Tim Berners-Lee, a computer scientist who invented the web 25 years ago, called for a bill of rights that would guarantee the independence of the Internet and ensure users' privacy.
"If a company can control your access to the Internet, if they can control which websites they go to, then they have tremendous control over your life," Berners-Lee said at the London "Web We Want" festival on the future of the Internet.
"If a Government can block you going to, for example, the opposition's political pages, then they can give you a blinkered view of reality to keep themselves in power."
"Suddenly the power to abuse the open Internet has become so tempting both for government and big companies."
Berners-Lee, 59, is director of the World Wide Web Consortium, a body which develops guidelines for the development of the Internet.
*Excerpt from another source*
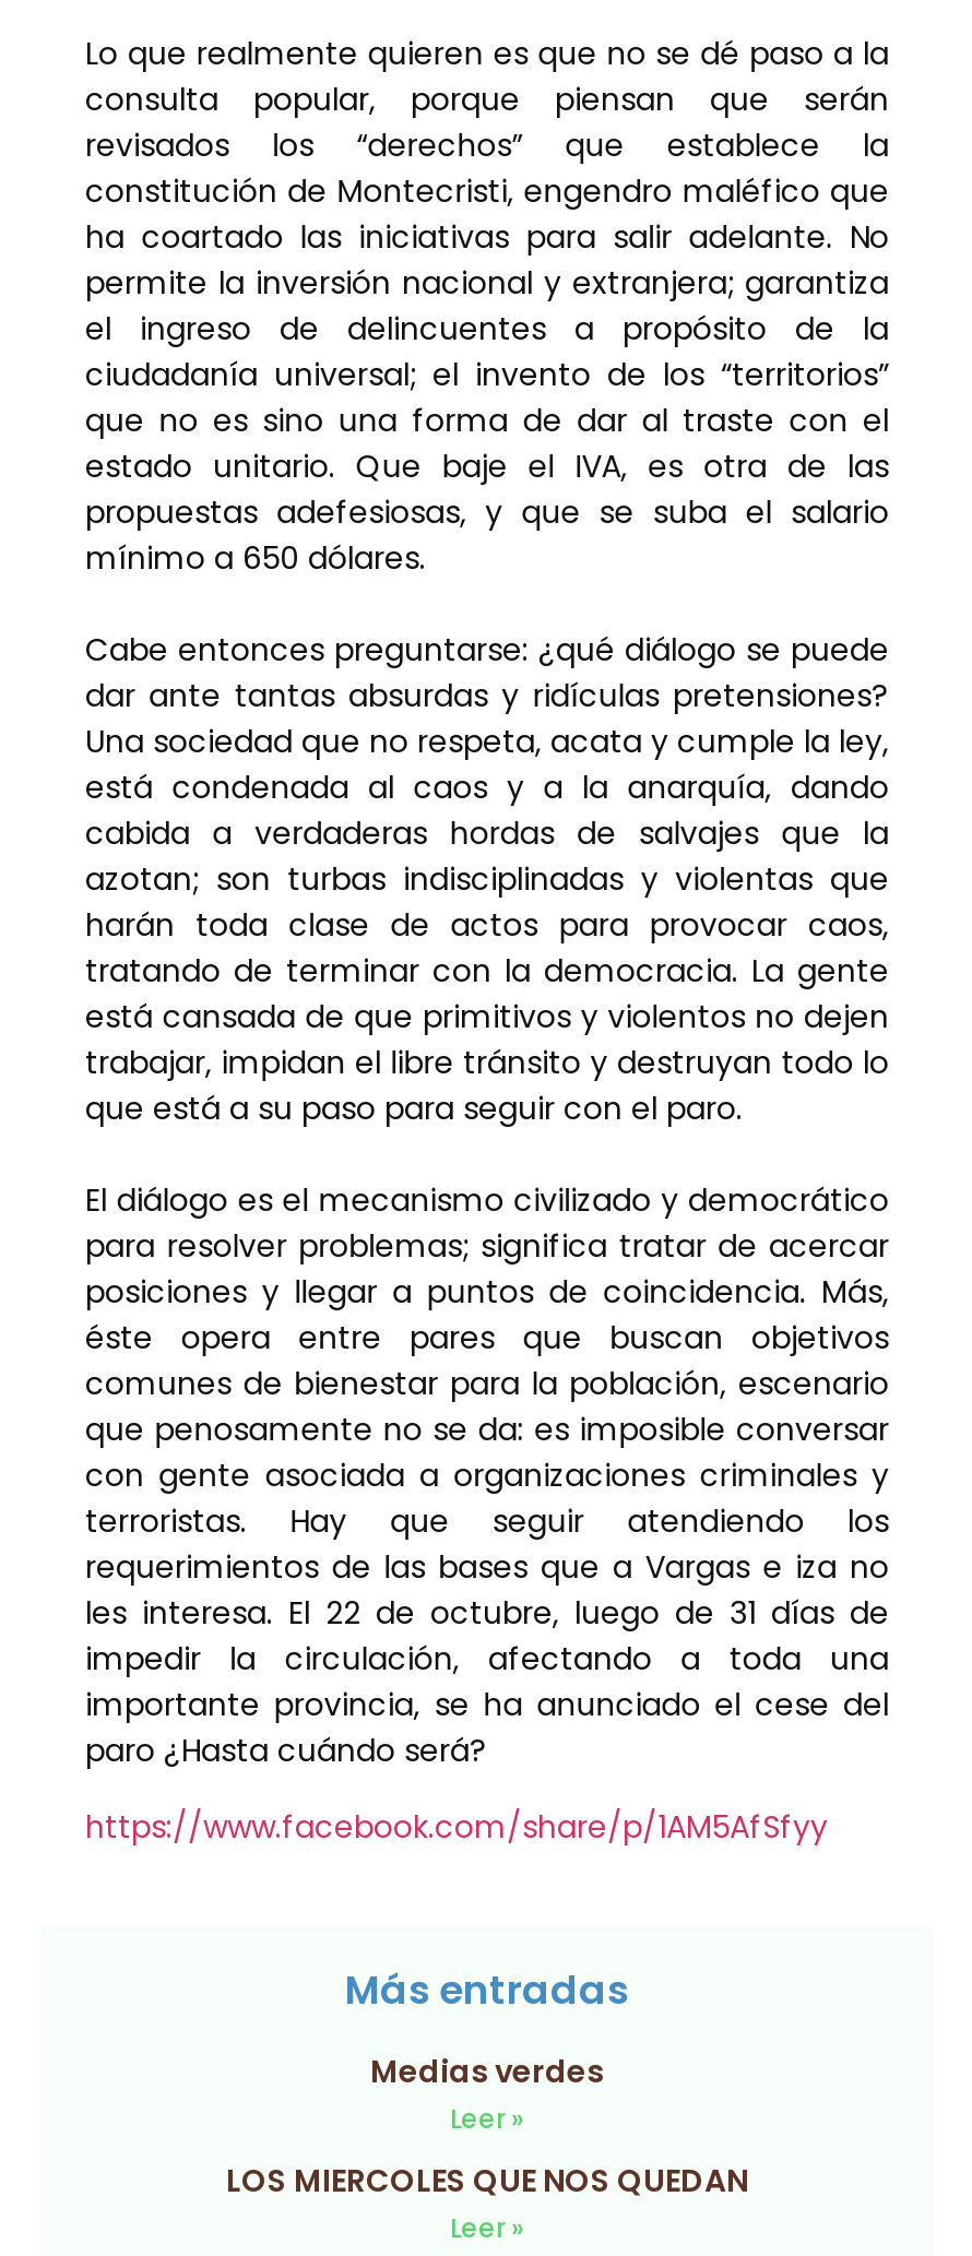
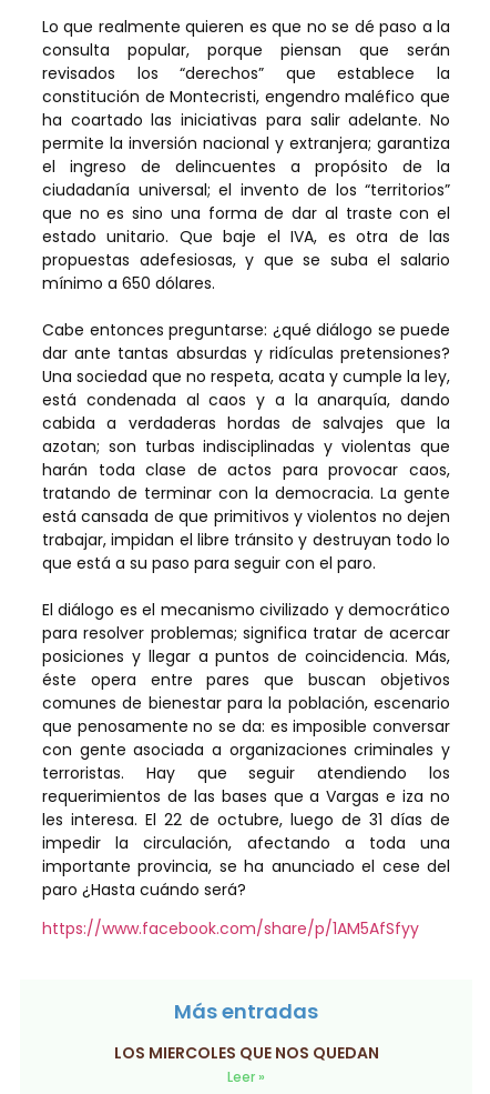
[370,2049,604,2137] Medias verdes | Leer » -> none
He called for an Internet version of the "Magna Carta", the 13th century English charter credited with guaranteeing basic rights and freedoms.
Concerns over privacy and freedom on the Internet have increased in the wake of the revelation of mass government monitoring of online activity following leaks by former US intelligence contractor Edward Snowden.
A ruling by the European Union to allow individuals to ask search engines such as Google to remove links to information about them, called the "right to be forgotten", has also raised concerns over the potential for censorship.
"There have been lots of times that it has been abused, so now the Magna Carta is about saying...I want a web where I'm not spied on, where there's no censorship," Berners-Lee said.
The scientist added that in order to be a "neutral medium", the Internet had to reflect all of humanity, including "some ghastly stuff".
"Now some things are of course just illegal, child pornography, fraud, telling someone how to rob a bank, that's illegal before the web and it's illegal after the web," Berners-Lee added.